Popular Nigerian writer Dilibe Onyeama dies at 71

Dilibe Onyeama

Dilibe Onyeama, Nigerian writer, publisher and author (Photo credit: The Guardian)

By Nehru Odeh

Dilibe Onyeama, Nigerian writer, publisher and author of the controversial novel, Nigger at Eton, is dead. He died on Thursday 10 November after suffering a fatal heart attack.

Onyeama, the son of Charles Onyeama, justice of the Supreme Court of Nigeria and judge at the international Court of Justice became the first black boy to be registered to attend Eton College on the day of his birth on 6 January 1951.

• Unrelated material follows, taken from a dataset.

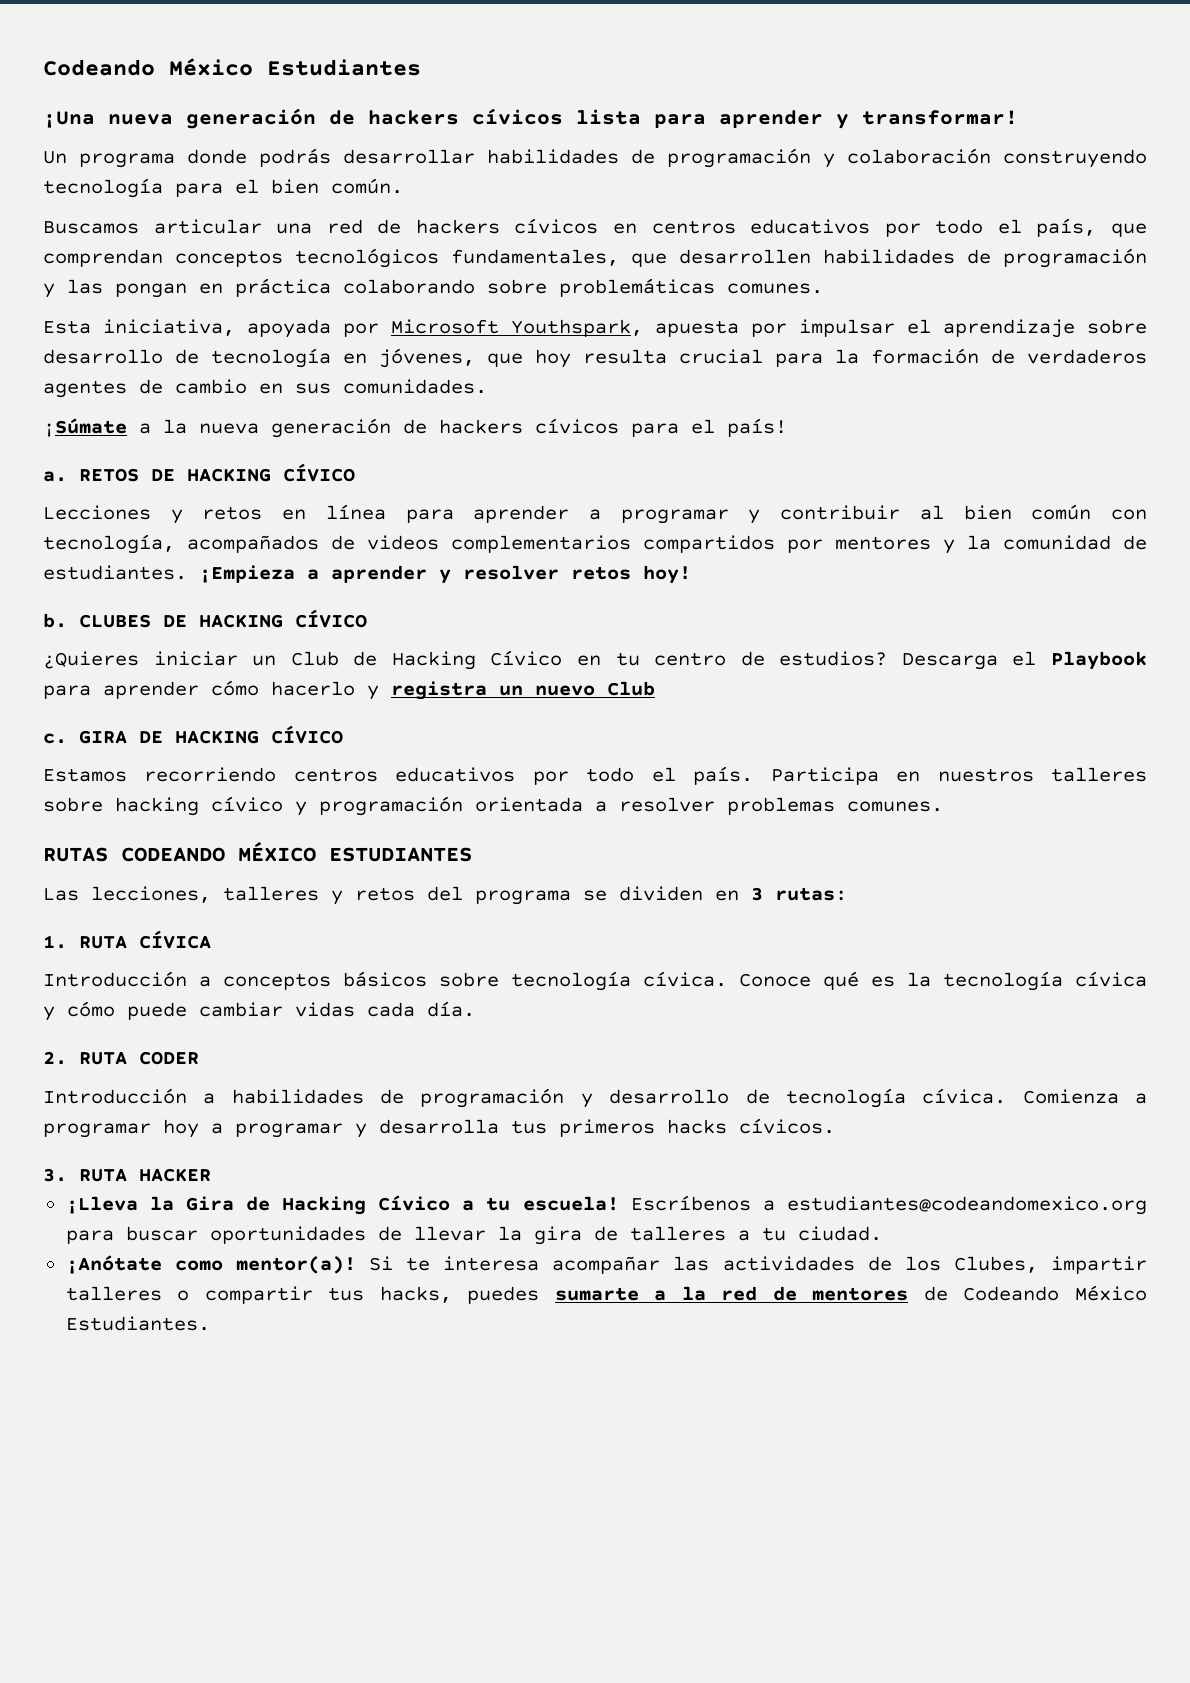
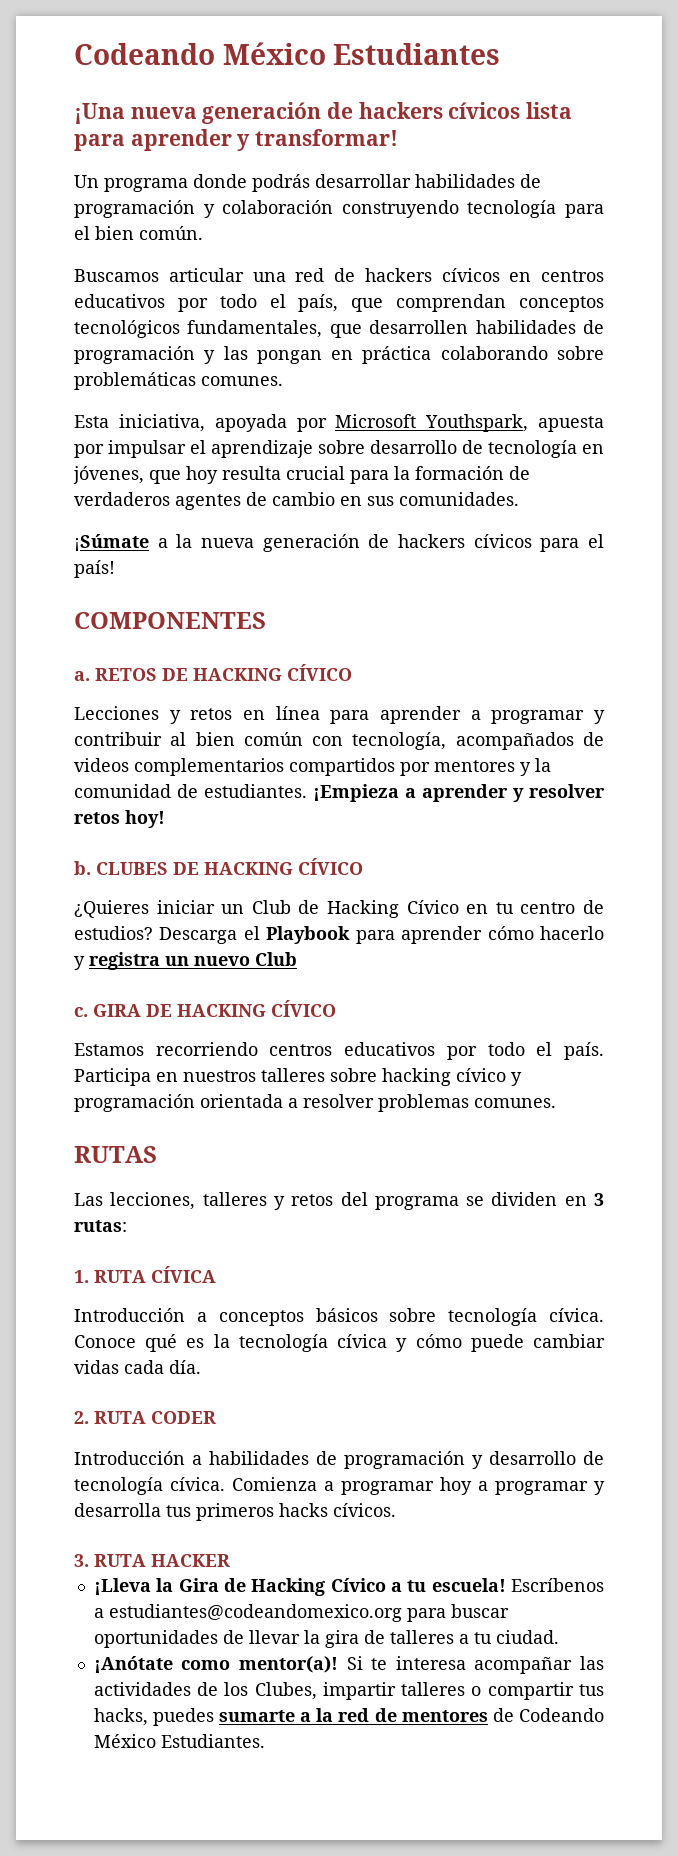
(787, 427) none -> [74,612,266,629] // COMPONENTES
[121,842,472,862] CODEANDO MÉXICO ESTUDIANTES -> (157, 1154) none

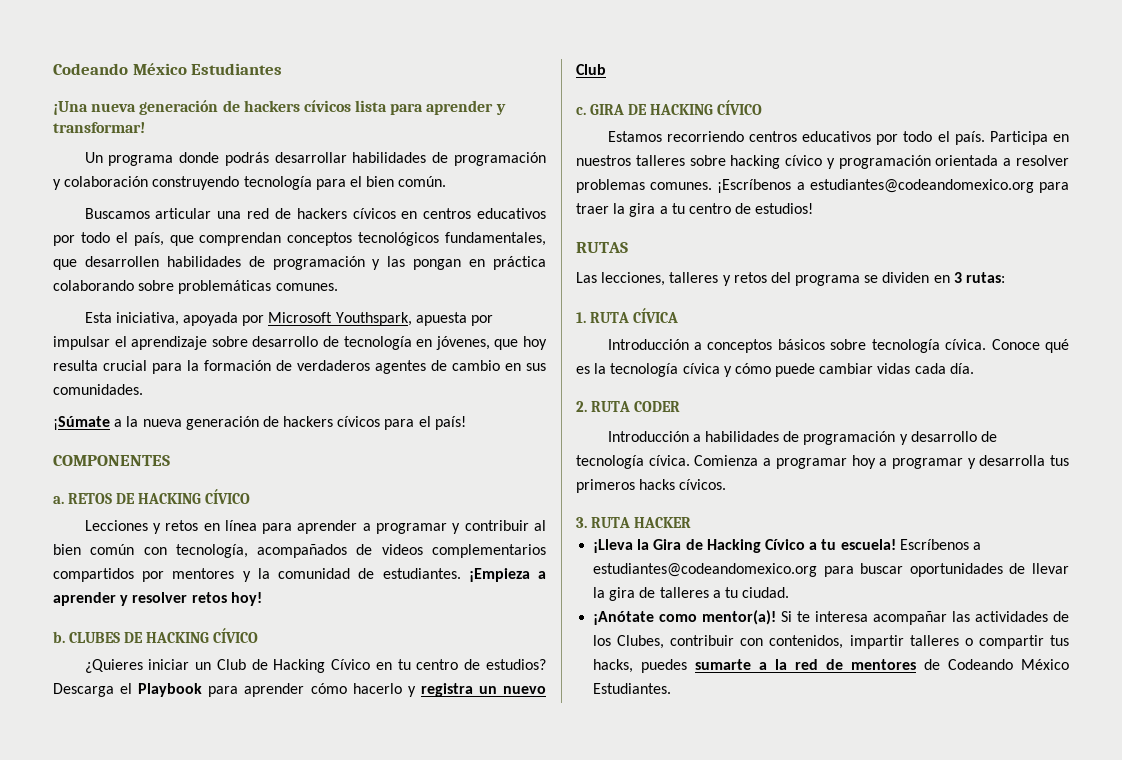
(556, 1103) none -> [717,179,1069,193] [576,203,814,217] ¡Escríbenos a estudiantes@codeandomexico.org para traer la gira a tu centro de estudios!
(317, 1691) none -> [670,635,844,649] contribuir con contenidos,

He later attended preparatory school at Grove Park in Sussex, before becoming a pupil at Eton in 1965, and leaving in 1969. On entering Eton, he became the second black boy ever to be a pupil at the prestigious school.

His novel, Nigger at Eton, which he wrote as a teenager, and published by Leslie Feewin Limited in 1972, is about his experiences of racist discrimination and bullying at the elite British boarding school.

Related News

The book resulted in his being banned from visiting the school by then-headmaster Michael McCrum.

The novel was later republished by Penguin in 2022 with the title A Black Boy At Eton.

In 2020 the school’s present headmaster, Simon Henderson, offered Onyeama an apology for the treatment he had received. Onyeama said he would return to Eton to accept the apology as long as the costs of his trip were covered.

Onyeama’s books include Nigger at Eton ((republished as A Black Boy At Eton in 2020), Revenge Of The Medicine Man, Secret Society, Chief Onyeama; The Story of an African God, The Return: Homecoming of a Negro from Eton and Godfathers of Voodoo.